During his last decade, Denyer was involved in the establishment of a series of Scottish high-tech businesses, providing advice and/or financial backing to many of them and creating over 100 jobs. In a 2008 interview, Denyer explained that at that point he was "on my third wave" of start-ups, "six of them. Most of them university spin outs." He became chair of the firms ATEEDA and QFT; served as an adviser to and director of Dexela, which designed large-area X-ray sensors for mammography; chaired Eleksen Ltd, a tech company which develops applications for sensing fabric; chaired Quantum Filament Technology, commercializing a novel field-emission approach for the next generation of flat displays; and sat on the board of the London-based ERA Foundation, whose purpose is to help invigorate the British economy by enabling the exploitation of electrotechnology research. After Denyer's death, the ERA Foundation's chairman, Sir Alan Rudge, described Denyer as "a thoughtful visionary and energetic enthusiast" In addition, Denyer served as chair of Pufferfish, a firm started by Edinburgh students, which produced Pufferspheres, the suspended projectors used at concerts. In 2001 the University of Edinburgh, where he served as an advisor to the Commercialisation Unit, made him an Honorary Professor. According to science writer Michael Kenward, Denyer was driven to entrepreneurship less by the profit motive than by the belief that his work could not change things if handed over "to the slowly grinding wheels of ponderous big companies."

==Selected publications==
Denyer's publications include three textbooks and around 100 co-authored academic papers, including three awards for best paper.

- 1992
- Arne Halaas, Peter B. Denyer (Eds.): VLSI 91, Proceedings of the IFIP TC10/WG 10.5 International Conference on Very Large Scale Integration, Edinburgh, Scotland, 20–22 August 1991. IFIP Transactions A-1, North-Holland.

- 1991
- Peter B. Denyer, David S. Renshaw, Gouyu Wang, Ming Ying Lu, Stuart Anderson: On-Chip CMOS Sensors for VLSI Imaging Systems. VLSI 1991: 157–166

- 1990
- Douglas M. Grant, Peter B. Denyer: Memory, Control and Communications Synthesis for Scheduled Algorithms. DAC 1990: 162–167
- David J. Mallon, Peter B. Denyer: A new approach to pipeline optimisation. EURO-DAC 1990: 83–88

- 1986
- Peter B. Denyer: Advanced Microelectronics as a Foundation for Future Computers (Panel). IFIP Congress 1986: 81–82

- 1985
- Peter B. Denyer, David Renshaw: VLSI Signal Processing: A Bit-Serial Approach

- 1983
- Alan F. Murray, Peter B. Denyer, David S. Renshaw: Self-Testing in Bit Serial VLSI Parts: High Coverage at Low Cost. ITC 1983: 260–268

==Honors and awards==
In 1997 VVL received a Queen's Award for Industry. In 1998 Denyer was awarded the Royal Academy of Engineering's Silver Medal and on 2 March 1998 was appointed a Fellow of the Royal Society of Edinburgh. Denyer also personally received a Queen's Award for Technology for his work on CMOS systems, as well as the IEEE Millennium Award.

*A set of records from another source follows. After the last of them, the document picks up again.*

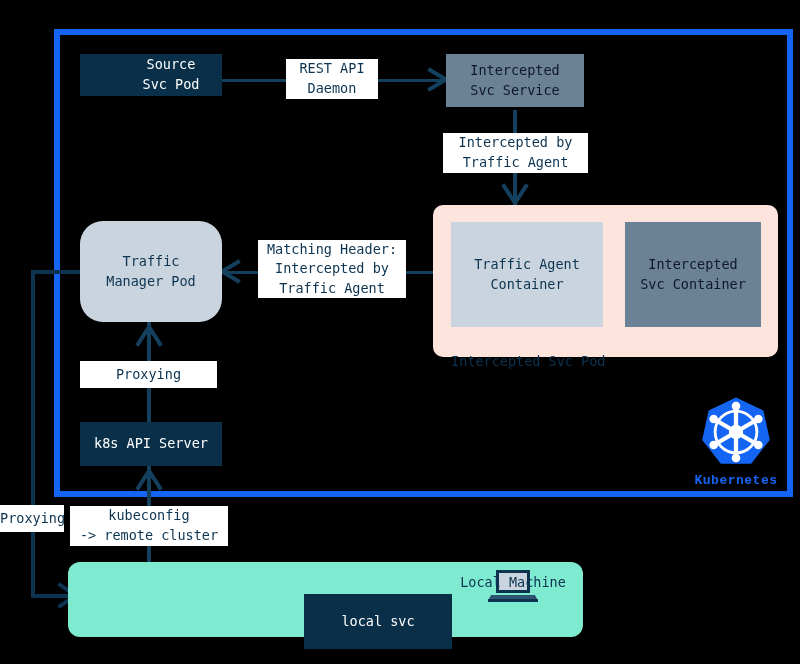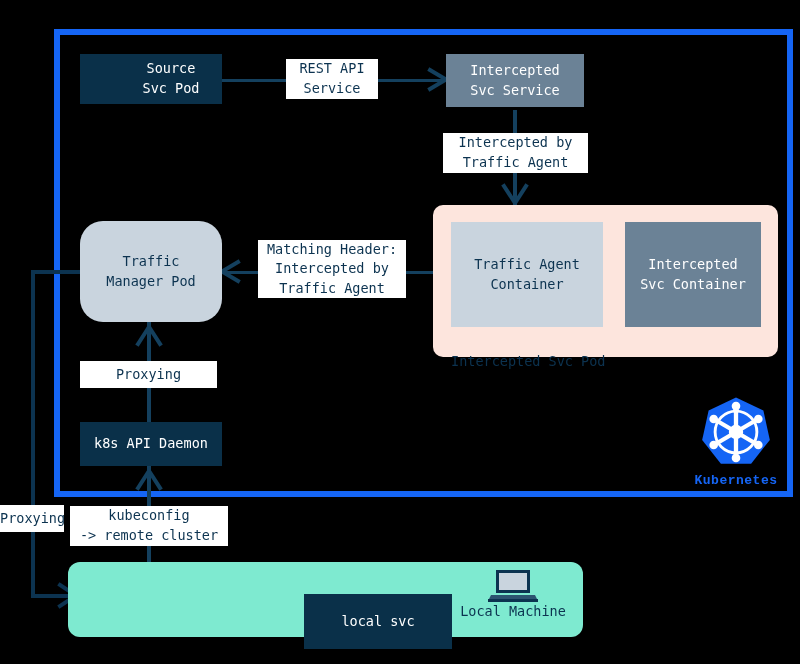--- a/index.html
+++ b/index.html
@@ -177,7 +177,7 @@
   </svg>
   <div class="abs group-caption" id="local-machine-caption">Local Machine</div>
 
-  <div class="abs node node-dark" style="left:80px; top:54px; width:142px; height:50px;padding-left:40px;">Source
+  <div class="abs node node-dark" style="left:80px; top:54px; width:142px; height:42px;padding-left:40px;">Source
 Svc Pod</div>
 
   <div class="abs node node-slate" style="left:446px; top:54px; width:138px; height:53px;">Intercepted

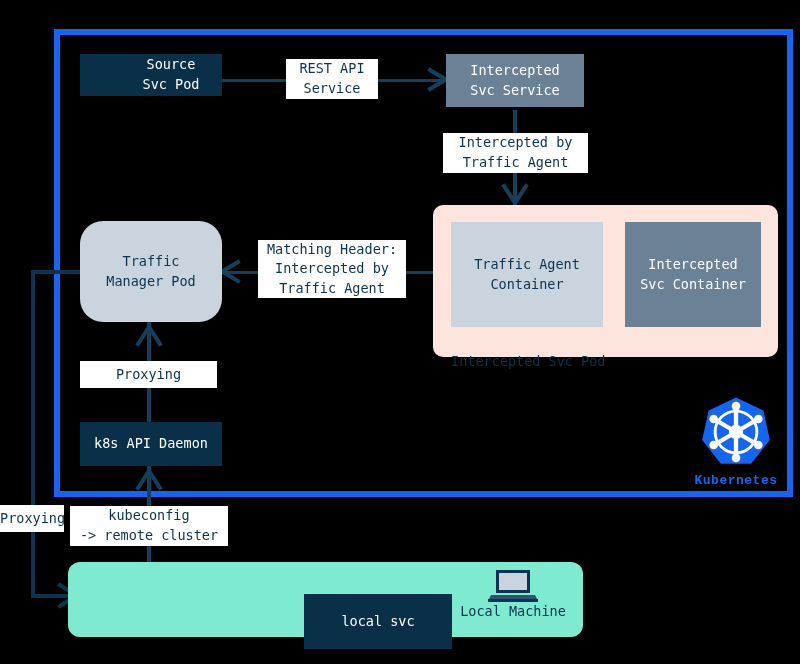--- a/index.html
+++ b/index.html
@@ -189,7 +189,7 @@
   <div class="abs node node-dark" style="left:80px; top:422px; width:142px; height:44px;">k8s API Daemon</div>
 
   <div class="abs edge-label" style="left:286px; top:59px; width:92px; height:40px;">REST API
-Service</div>
+Daemon</div>
 
   <div class="abs edge-label" style="left:443px; top:133px; width:145px; height:40px;">Intercepted by
 Traffic Agent</div>

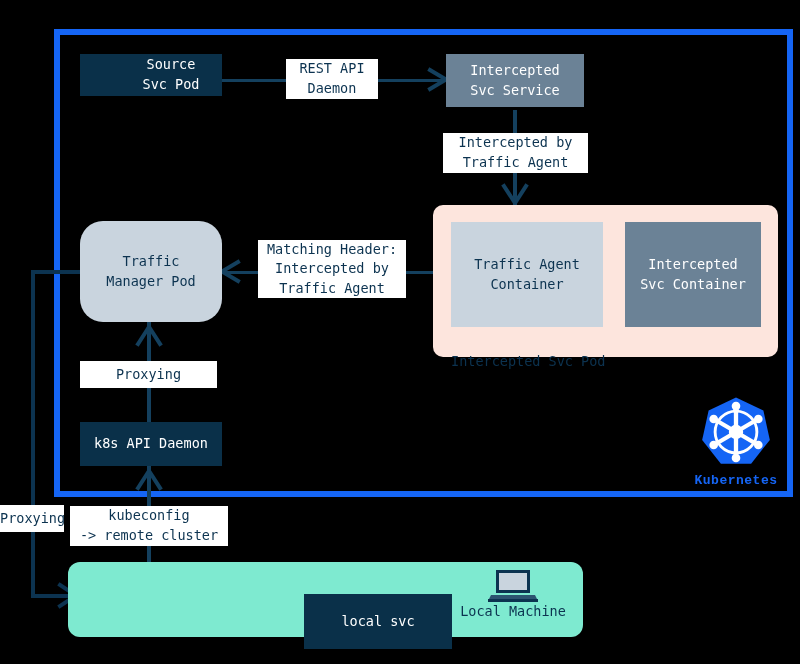--- a/index.html
+++ b/index.html
@@ -55,7 +55,7 @@
     white-space: pre-line;
   }
   .node-dark  { background: #0a3049; color: #ffffff; }
-  .node-slate { background: #6b8296; color: #ffffff; }
+  .node-slate { background: #6b8296; color: #0f172a; }
   .node-light { background: #c9d4de; color: #0c3350; }
 
   

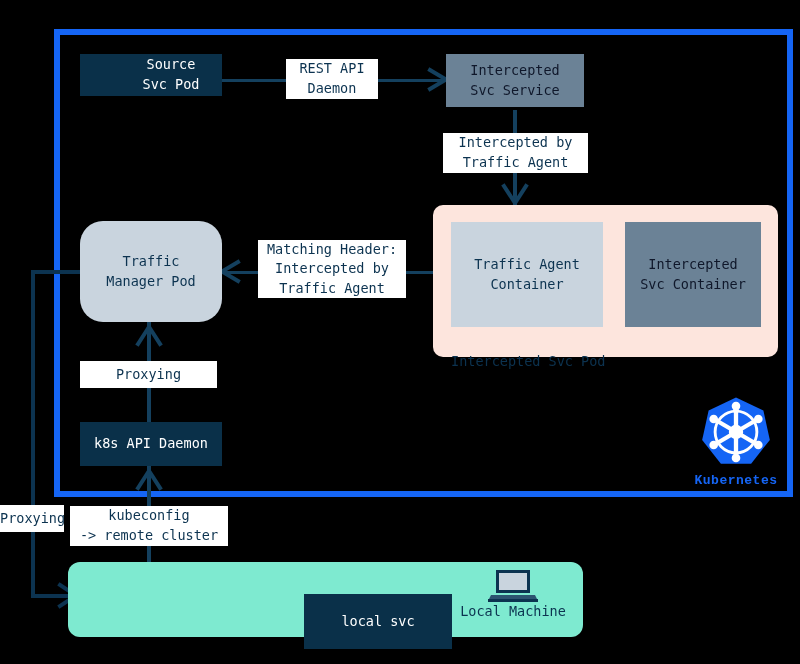--- a/index.html
+++ b/index.html
@@ -186,7 +186,7 @@
   <div class="abs node node-light" style="left:80px; top:221px; width:142px; height:101px;border-radius:23px;">Traffic
 Manager Pod</div>
 
-  <div class="abs node node-dark" style="left:80px; top:422px; width:142px; height:44px;">k8s API Daemon</div>
+  <div class="abs node node-dark" style="left:80px; top:422px; width:142px; height:44px;">k8s API Server</div>
 
   <div class="abs edge-label" style="left:286px; top:59px; width:92px; height:40px;">REST API
 Daemon</div>

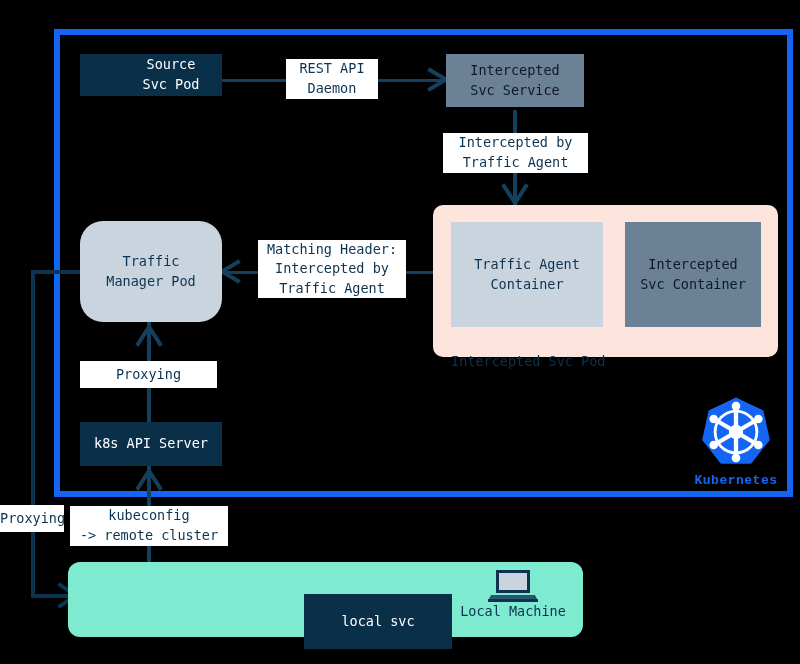--- a/index.html
+++ b/index.html
@@ -106,7 +106,7 @@
   
   #laptop-icon { left: 488px; top: 569px; width: 50px; height: 34px; }
   #local-machine-caption {
-    left: 455px; top: 603px; width: 116px;
+    left: 455px; top: 574px; width: 116px;
     text-align: center;
   }
 </style>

In 2008 Denyer, Renshaw, Wang and Lu were recognised for their pioneering research with the Rank Prize in Optoelectronics. Accepting the prize, Denyer said: "Our work was not always so well regarded, certainly in its earliest days when the doubters were many and the believers were... well, just ourselves."

Denyer was a Fellow of the Institution of Engineering and Technology, a Fellow of the Institute of Nanotechnology, and a Fellow of the Royal Academy of Engineering.

==Personal life==
Denyer died of cancer and was survived by his wife, Fiona, daughters Kate and Kirsty, father, mother and two brothers, Geoff and Barry. One of his brothers wrote after his death: "If you own a digital camera or a mobile phone with a camera in then you should say a quiet 'Thank you' to Pete. For a long time he held the patent for the chip behind every digital camera – he sold the company many years ago."

Denyer had a holiday cottage in Keltneyburn, Aberfeldy, and in his last years took up sailing, progressing in two years from novice to skipper. He became an enthusiastic yachtsman, sailing his yacht Tigger Too, which was moored at Ardfern, Lochgilphead, off the west coast of Scotland and in the Mediterranean.